Scrittori quali Oskar Maria Graf, autore del “Decamerone bavarese”, ”L’abisso”, “Inquietudine d’uomo pacifico” lasciarano la Germania stabilendosi negli Stati Uniti. Anche Klaus Mann, il figlio secondogenito di Thomas Mann emigrò via e prese la cittadinanza americana, fino alla sua tragica morte da suicida. Di lui ricordiamo le opere: “Mephisto”, “Romanzo dell’esilio” e “Figlio di questo tempo”. Anna Seghers, divenuta famosa grazie alla trasposizione cinematografica di E. Piscator de “La rivolta dei pescatori di Santa Barbara”, riparò in Francia e successivamente in Messico.
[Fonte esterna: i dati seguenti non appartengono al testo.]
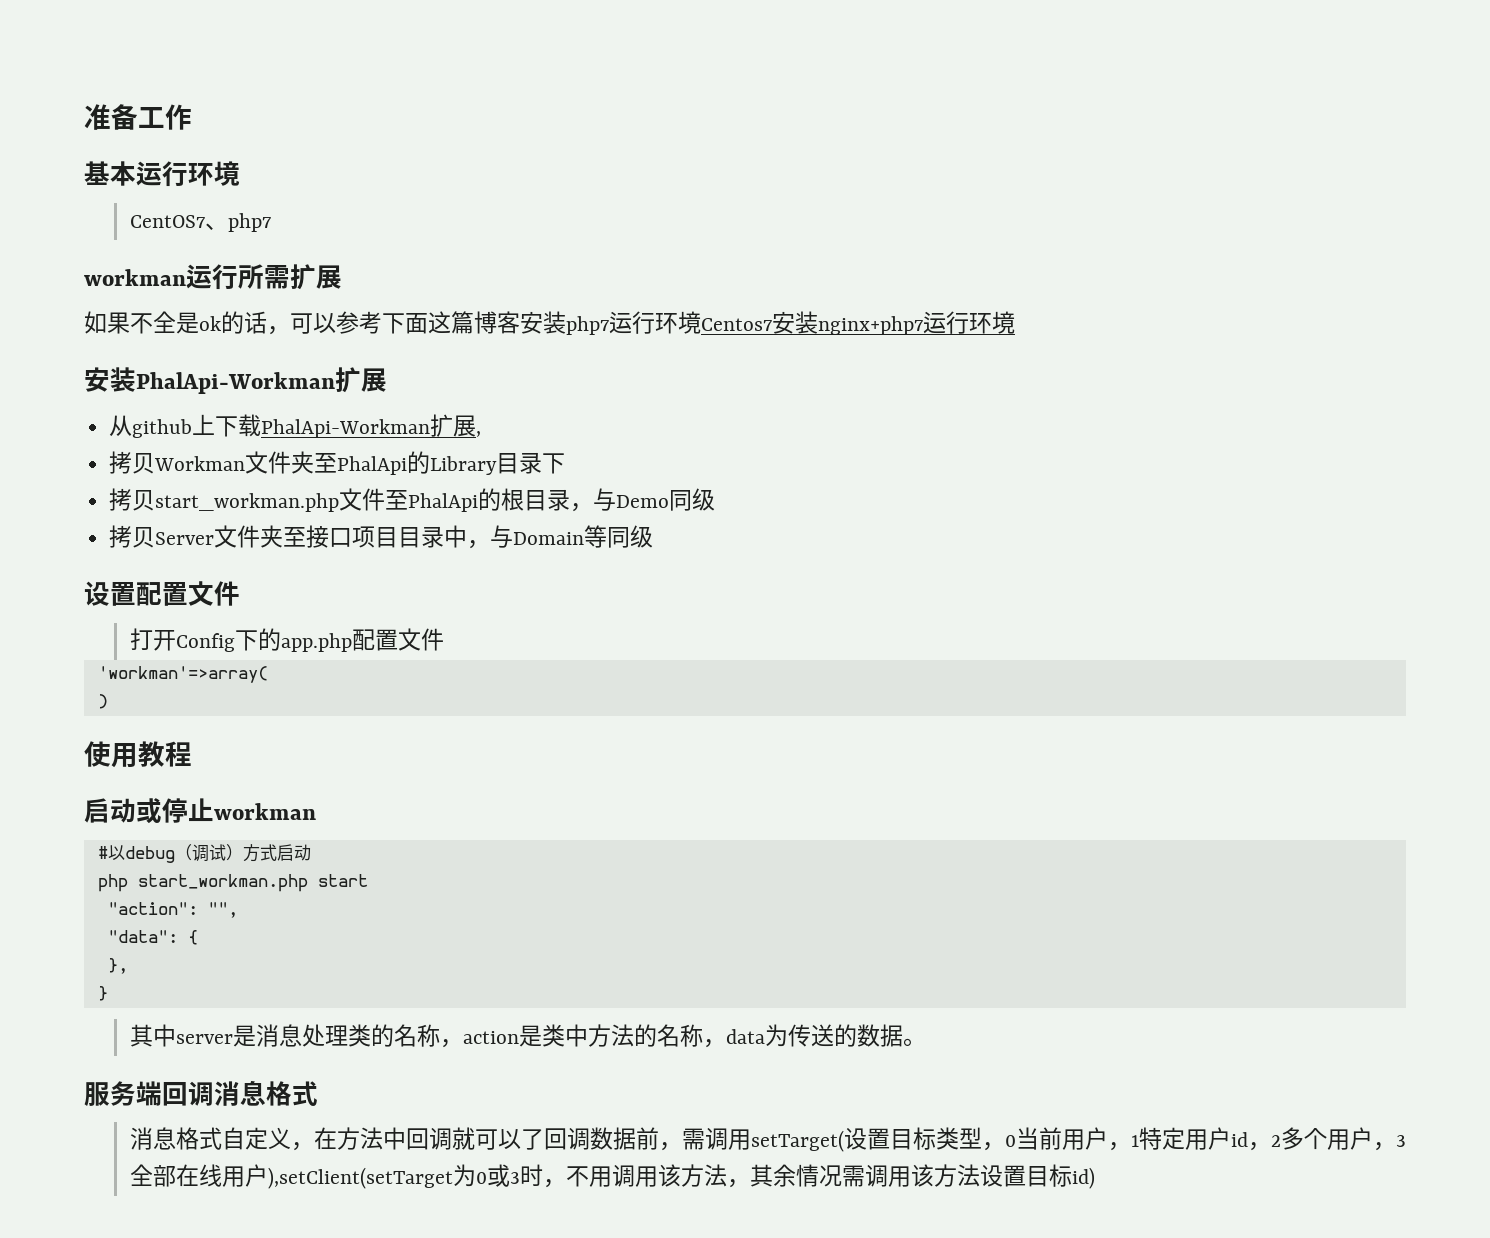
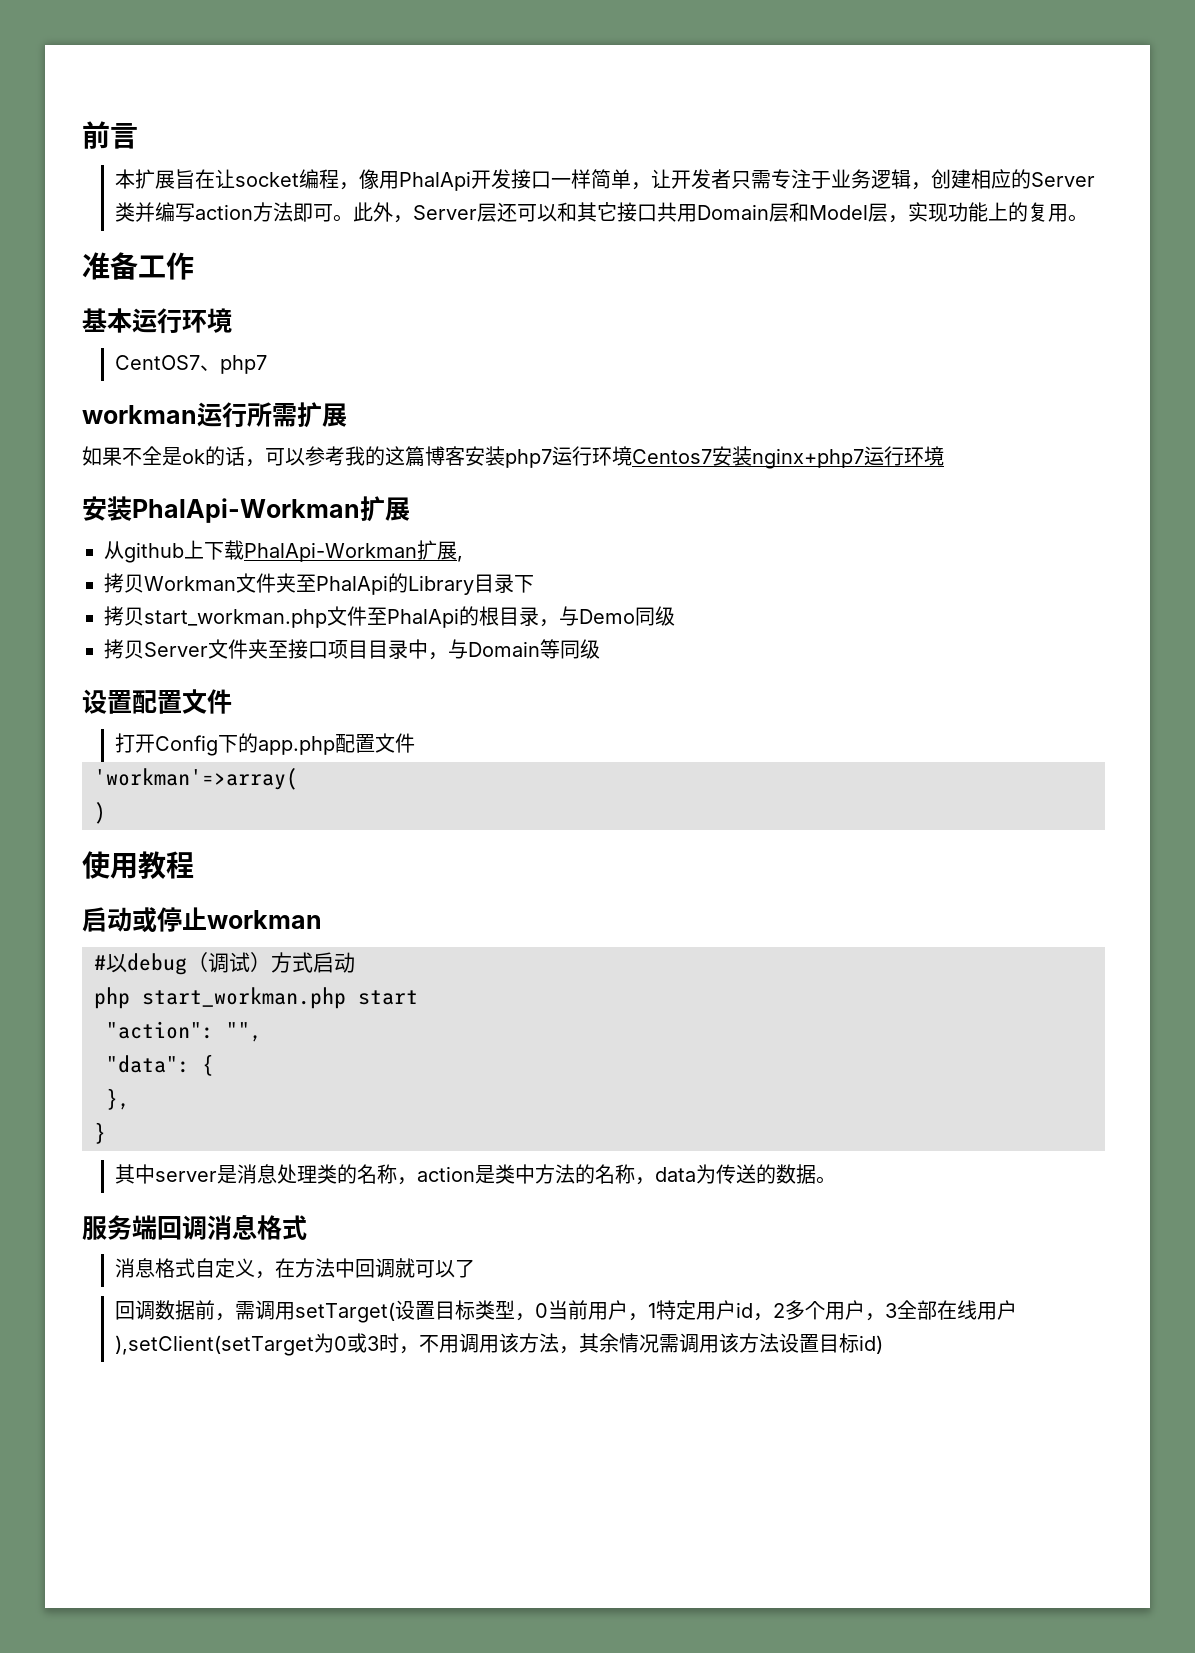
(84, 117) none -> [82,121,138,149] [115,169,1096,191] [115,202,1089,223] 前言 // 本扩展旨在让socket编程，像用PhalApi开发接口一样简单，让开发者只需专注于业务逻辑，创建相应的Server类并编写action方法即可。此外，Server层还可以和其它接口共用Domain层和Model层，实现功能上的复用。 //
[382,313,428,334] 下面 -> [345,446,385,466] 我的
(544, 1139) none -> (476, 1268) //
Il collaboratore di Bertold Brecht Lion Feuchtwanger, autore di “Süss l’ebreo”, “I fratelli Oppenheim” e “La vedova Capeto”, fuggì in America.

Gli esempi potrebbero continuare ancora per molto, quello che accomuna questi e altri scrittori fu la ferrea condanna al nazionalsocialismo, fieri sostenitori di una scrittura e dunque di un’arte capace di illuminare gli animi e di dare libertà all’essere umano.